The ‘Bengal model’ for managing Type 1 diabetes (T1D)—an autoimmune condition commonly diagnosed in children and teenagers—is now attracting international attention. Several Southeast Asian countries have expressed interest in adopting the model to strengthen their own diabetes care programmes.
Currently implemented across 15 districts in West Bengal, the programme focuses on early detection, continuous management through free insulin distribution, structured referrals, and long-term rehabilitation. As a result, the initiative has significantly improved healthcare access for children living with T1D.
International Collaboration Begins
Recognising the success of the programme, Action4Diabetes (A4D), a UK-based organisation working with children and young adults with diabetes across Asia, has approached the West Bengal health department to study the model in detail.
State government officials confirmed that the organisation is keen to understand the design, implementation strategies, operational framework, and digital systems used in the programme.
Southeast Asian Countries Consider Adoption
According to sources, the West Bengal health department is preparing to share the detailed framework of the programme with countries that have shown interest in replicating it. These include Cambodia, Vietnam, Thailand, Malaysia, Myanmar, and the Philippines, among others.
Through this collaboration, health authorities in these countries aim to adapt the model to strengthen diabetes care systems for children and adolescents.
India’s First Structured Programme for Juvenile Diabetes
West Bengal is the first state in India to introduce a structured public health programme for children with Type 1 diabetes. In this condition, the pancreas loses its ability to produce insulin, which leads to dangerously high blood sugar levels and requires lifelong insulin therapy.
A team from the Endocrinology Department at IPGMER-SSKM Hospital, led by Professor Sujoy Ghosh, designed and developed the model.
Initially launched as a pilot project in five districts in 2022, the programme has since expanded to 15 districts. Officials are now considering extending it to 13 additional districts, further broadening its reach.
Other Indian States Also Show Interest
As reported by TOI, the programme’s success has also drawn attention within India. Eight other states are currently exploring similar models to strengthen care for children with juvenile diabetes.
State Principal Health Secretary Narayan Swaroop Nigam confirmed the growing interest in the initiative.
“The Bengal model for T1D is now a published work. We should support others if they wish to replicate such effective healthcare practices,” he said.
Nigam also noted that A4D Regional Manager Fiona Ooi wrote to Professor Sujoy Ghosh of SSKM Hospital, seeking guidance on implementing the model in other countries.
Focus on Data, Technology and Governance
In its communication, Action4Diabetes requested detailed information about several operational aspects of the programme. Specifically, the organisation wants a demonstration of the software platform used for patient management, along with insights into implementation processes, governance structures, and data management systems.

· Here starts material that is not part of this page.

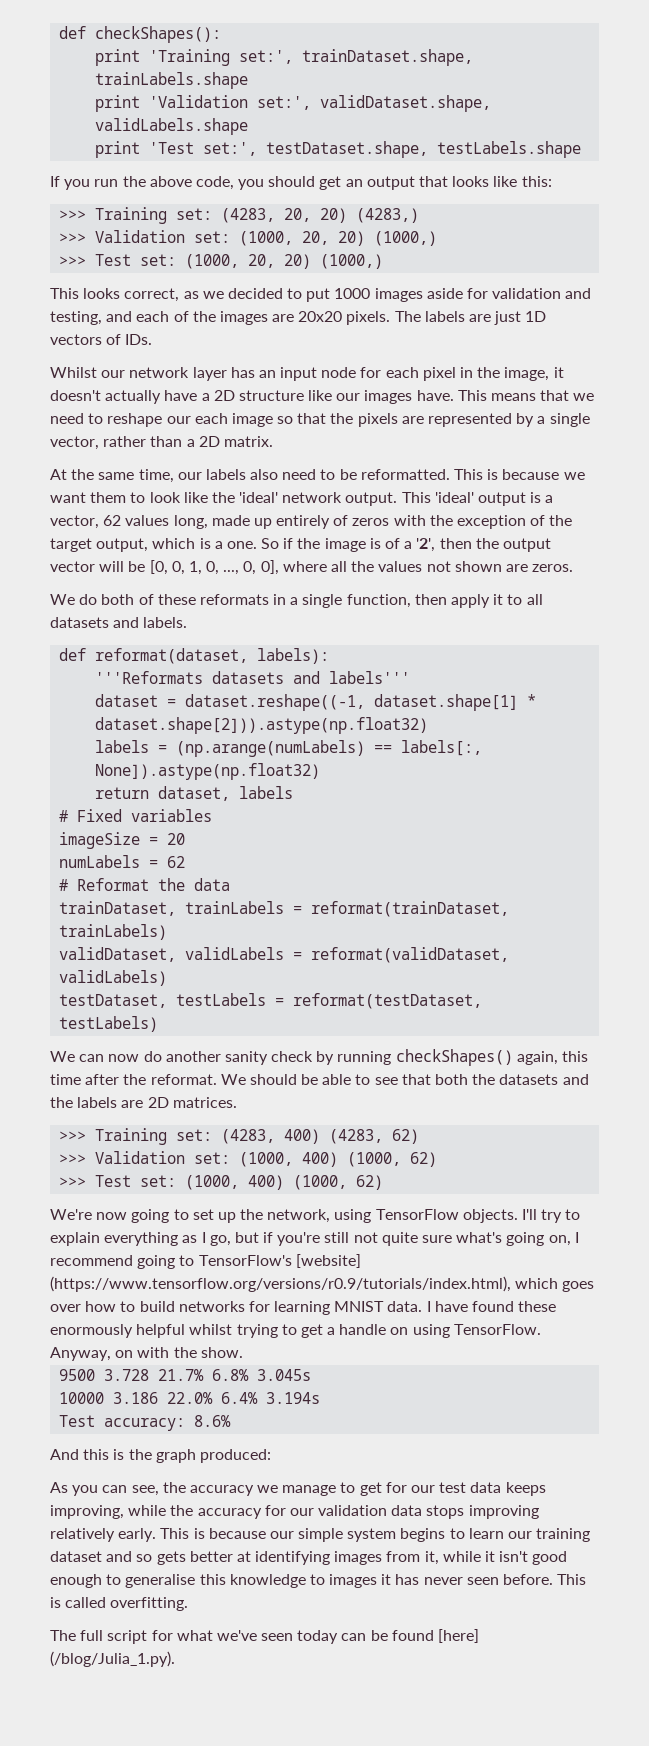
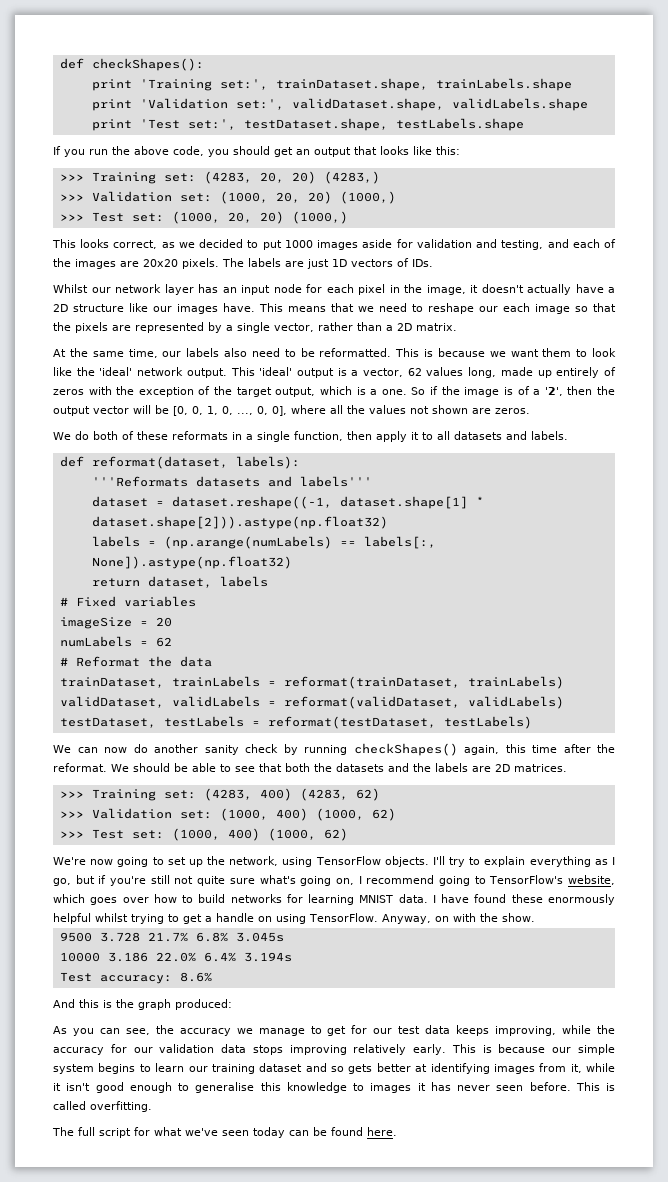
[295,1254,361,1268] [50,1276,511,1292] [website] (https://www.tensorflow.org/versions/r0.9/tutorials/index.html), -> [568,875,615,885] website,
[438,1629,480,1643] [50,1651,175,1667] [here] (/blog/Julia_1.py). -> [367,1127,397,1136] here.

“Our intention is to learn from and adopt the most effective and relevant aspects of the West Bengal model, adapting these insights to strengthen T1D programmes across Southeast Asia,” the organisation stated in its letter.
Supported by UNICEF and National Health Mission
The Bengal T1D programme operates through non-communicable disease (NCD) clinics and currently supports around 1,700 children. It receives support from UNICEF and the National Health Mission (NHM).
Importantly, the programme also maintains comprehensive data records, documenting clinical outcomes, treatment adherence, and the economic burden faced by families. This structured data-driven approach has helped improve care delivery and programme monitoring.
Improved Access and Zero Mortality
Reflecting on the programme’s progress, Professor Sujoy Ghosh, who spearheaded the initiative, highlighted its impact on accessibility and patient outcomes.
“In the beginning, we had barely 100 children when the clinic started at SSKM. Today, this model has significantly improved accessibility, enabling us to diagnose more children and ensure continuous care. Although the number of patients has increased, we have recorded zero deaths due to this sustainable care model,” he said.
Experts Likely to Share Knowledge Globally
Once the state health department grants formal approval, Professor Ghosh and his team are expected to share their expertise with Action4Diabetes to facilitate the model’s adaptation in other countries.
If implemented successfully, the Bengal model could become an important blueprint for strengthening Type 1 diabetes care for children across Southeast Asia, improving both access to treatment and long-term health outcomes.